Blog Post

Judgment Day for Pre-Judgment Interest

Meghan R. Hartnett • Jun 17, 2022

Traditionally, prejudgment interest was not awarded in tort cases. In Senate Bill 0072, the Illinois Legislature proposed a new amendment to 735 ILCS 5/2-1303, which governs prejudgment interest on judgments. Under the amendment, in all actions seeking damages for personal injury or wrongful death claims, whether the injury resulted from negligence, willful and wanton misconduct, intentional misconduct, or strict liability, a plaintiff would be able to recover prejudgment interest on the entire judgment amount (minus punitive damages, sanctions, and statutorily awarded attorneys’ fees and costs).


Capped after five years, prejudgment interest would begin to accrue on the date the suit was filed and at a rate of 6% annum. The amendment also provided that if a written settlement offer was made within twelve months of the action being filed, or within twelve months of July 1, 2021 (whichever is later), and the plaintiff either rejected or failed to respond to the settlement offer, prejudgment interest would only be awarded on the difference between the highest written settlement offer and the awarded judgment. Yet, if the judgment was equal to or less than the highest written settlement offer, no prejudgment interest would be awarded at all. Signed by Governor Pritzker on July 1, 2021, the amendment became effective the same day.

 

The amendment was recently challenged in litigation pending in the Law Division of the Circuit Court of Cook County, Illinois known as Hyland v. Advocate Health & Hospitals Corporation, Case No. 2017 L 3541. In her memorandum order issued on May 27, 2022, Judge Marcia Maras held the amendment’s award of prejudgment interest unconstitutional as it “violates the fundamental right to jury trial as it improperly strips the function and role of the jury in assessing all issues, including damages[.]” Essentially, it infringed on a defendant’s right to a trial by jury and have that jury determine damages, if any. Judge Maras also noted that Cook County juries are already instinctively awarding prejudgment interest, as evidence shows juries have historically given larger awards to longer delayed cases.

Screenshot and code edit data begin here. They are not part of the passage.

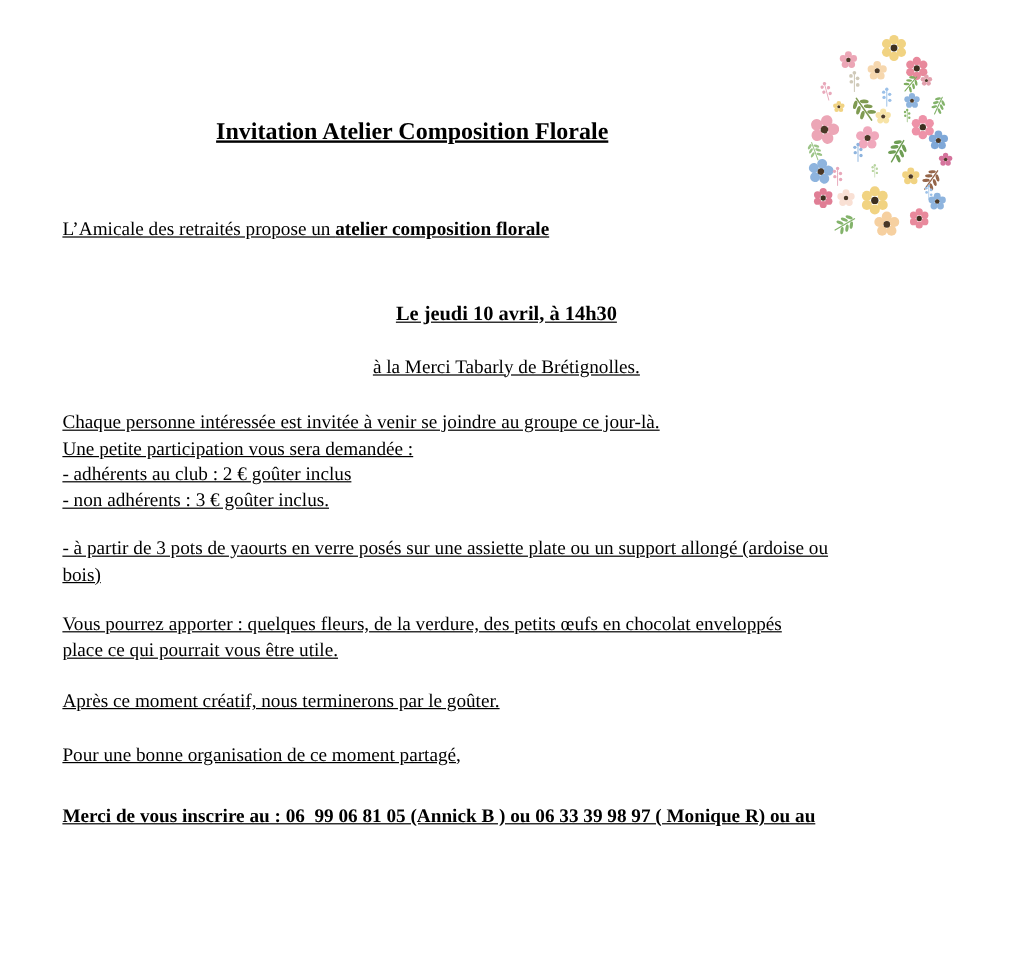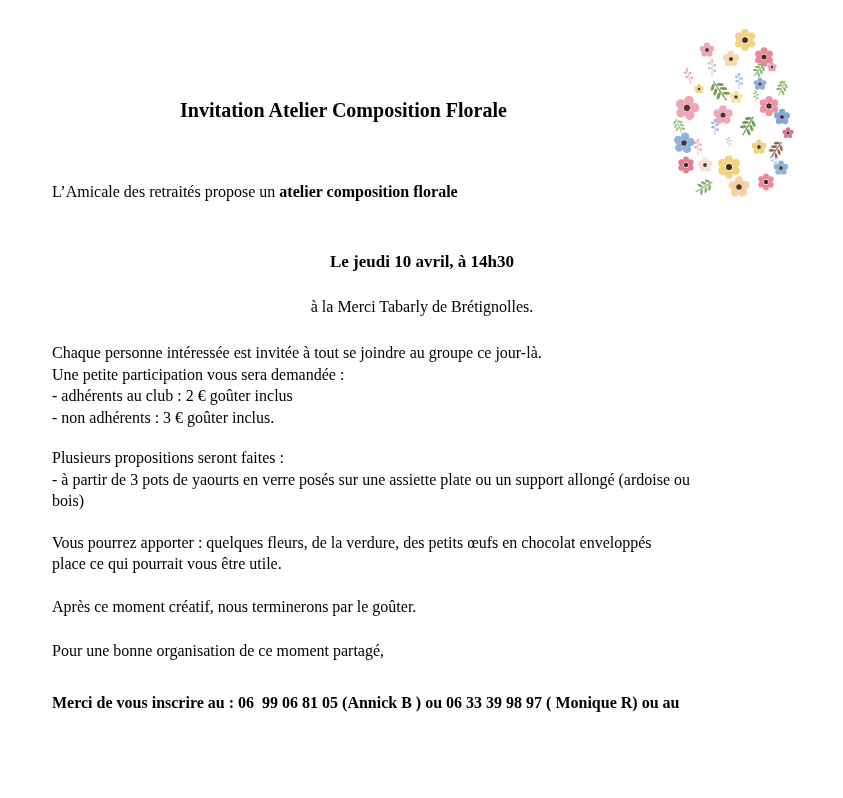--- a/index.html
+++ b/index.html
@@ -15,6 +15,7 @@
     color: #000000;
     font-family: "Liberation Serif", "DejaVu Serif", serif;
     overflow: hidden;
+    text-decoration: underline;
   }
   .content {
     padding: 0 51px 0 52px;

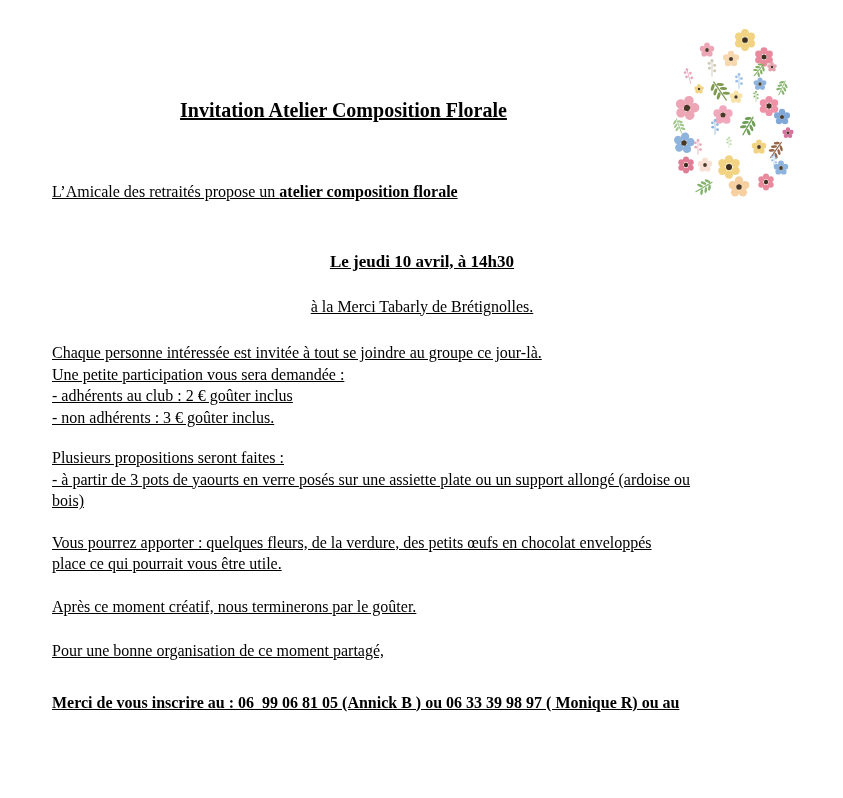--- a/index.html
+++ b/index.html
@@ -153,7 +153,7 @@
     <p class="location">à la Merci Tabarly de Brétignolles.</p>
 
     <div class="para para-participation">
-      <div class="line">Chaque personne intéressée est invitée à tout se joindre au groupe ce jour-là.</div>
+      <div class="line">Chaque personne intéressée est invitée à venir se joindre au groupe ce jour-là.</div>
       <div class="line">Une petite participation vous sera demandée :</div>
       <div class="line">- adhérents au club : 2 € goûter inclus</div>
       <div class="line">- non adhérents : 3 € goûter inclus.</div>

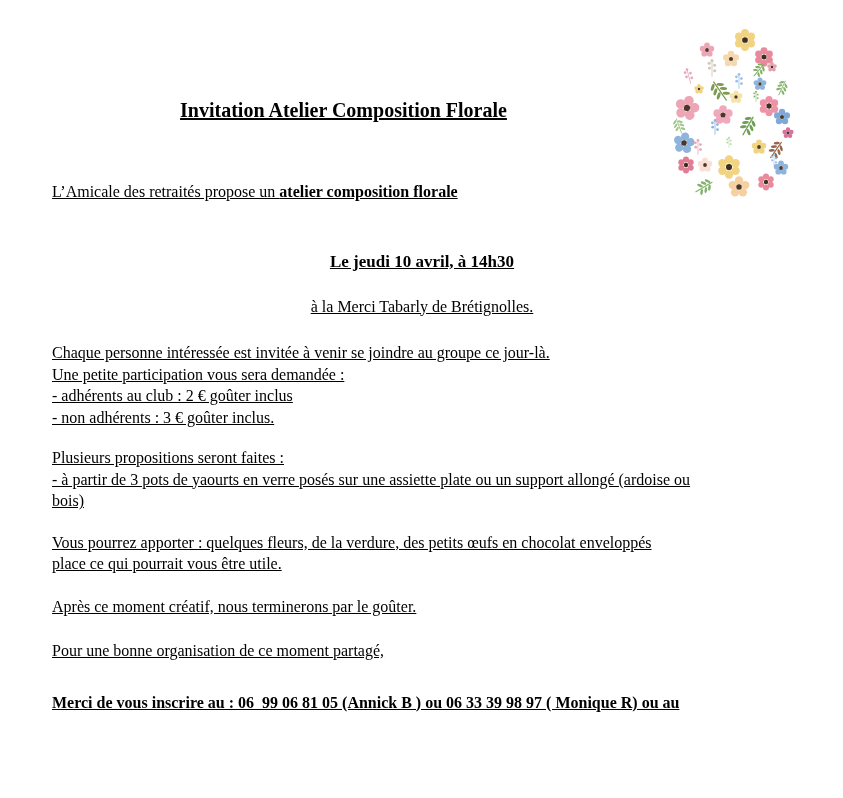--- a/index.html
+++ b/index.html
@@ -160,7 +160,6 @@
     </div>
 
     <div class="para para-propositions">
-      <div class="line">Plusieurs propositions seront faites :</div>
       <div class="line">- à partir de 3 pots de yaourts en verre posés sur une assiette plate ou un support allongé (ardoise ou</div>
       <div class="line">bois)</div>
     </div>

She additionally held that the amendment violated the Illinois Constitution prohibition on special and local laws, which states that the Illinois General Assembly “shall pass no special or local law when a general law is or can be made applicable.” Because the amendment awarded prejudgment interest in personal injury and wrongful death actions only, the amendment unreasonably benefited personal injury and wrongful death plaintiffs as against any other tort plaintiffs who could not recover prejudgment interest. And, on the reverse side, it similarly discriminated against personal injury and wrongful death defendants as opposed to any other tort defendant by subjecting them to a prejudgment interest payment. Though issued at the trial-court level, Judge Maras’ memorandum opinion does not immediately apply state-wide and can be appealed under Illinois Supreme Court Rule 302, but personal injury and wrongful death parties should be mindful of the court’s rationale and holding. Specifically, any defendants facing a personal injury or wrongful death suit that requests prejudgment interest should consider amending to include an affirmative defense alleging such remedy is unconstitutional.